For one thing, this is hardly accurate even in these terms. The US has been avoiding using ground transport between cities, at least in some areas, because the roads are that vulnerable to insurgent attacks. And if half the population live in areas where the security situation doesn't permit holding elections, it's hard to believe that there aren't quite a few neighborhoods and towns under the insurgents' effective control.
But the insurgency doesn't need to establish provisional governments in cities and towns to destabilize the occupation by showing the occupation authorities cannot provide security. And, unfortunately, by that measure things don't seem to be going so well.
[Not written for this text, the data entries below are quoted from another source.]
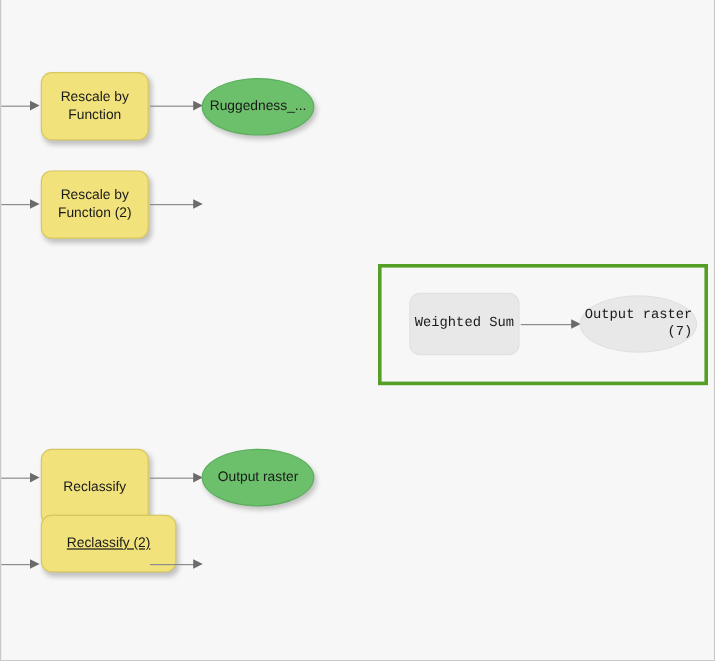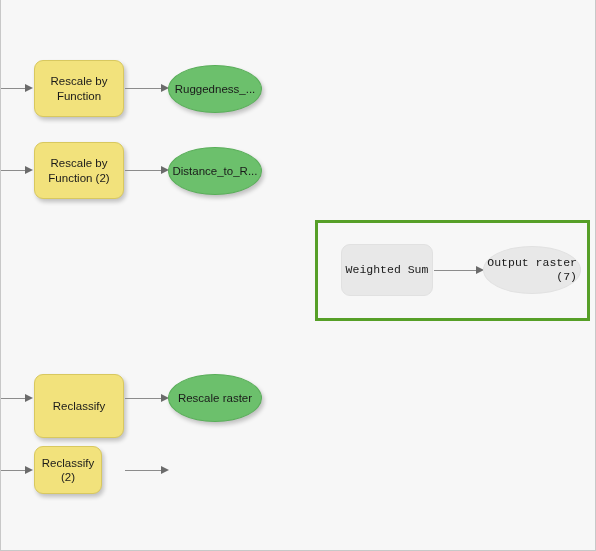"Distance_to_R..." div.node { html: <div> <span>Distance_to_R...</span> </div> -> none }
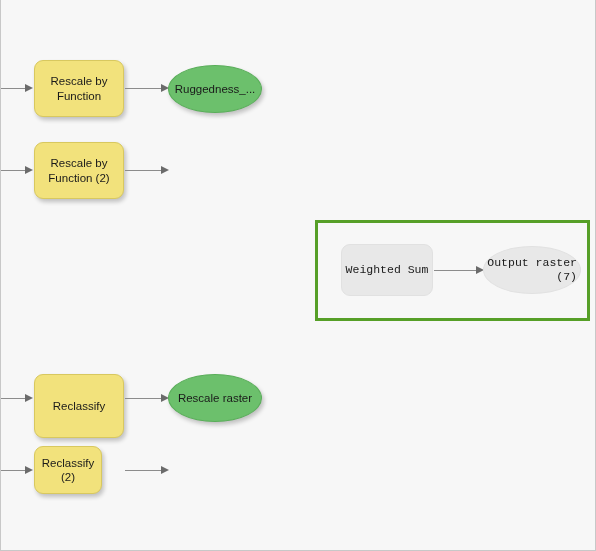"Rescale raster" span.label { text: Rescale -> Output }
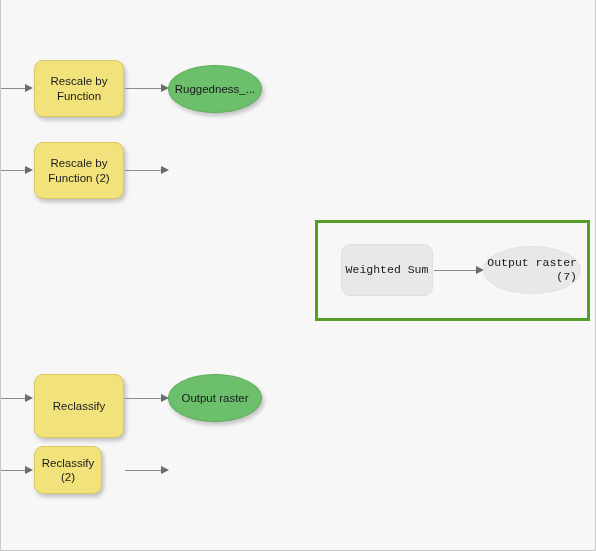"Reclassify (2)" div.node { text-decoration: none -> underline; top: 446px -> 429px; width: 68px -> 113px }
It's amazing that the generals didn't learn more lessons from the famous "credibility gap" of the Vietnam War. But by blaming everything on spineless politicians and a weak-kneed public, many of them seem to have concluded that going out before the press and blowing smoke that is either transparently wrong as they say it, or gets discredited by events very quickly, is perfectly fine if they can just manage the media coverage a little more carefully.
And for years, they will ring their hands over the "credibility gap" (or whatever label it winds up with) during the Iraq War.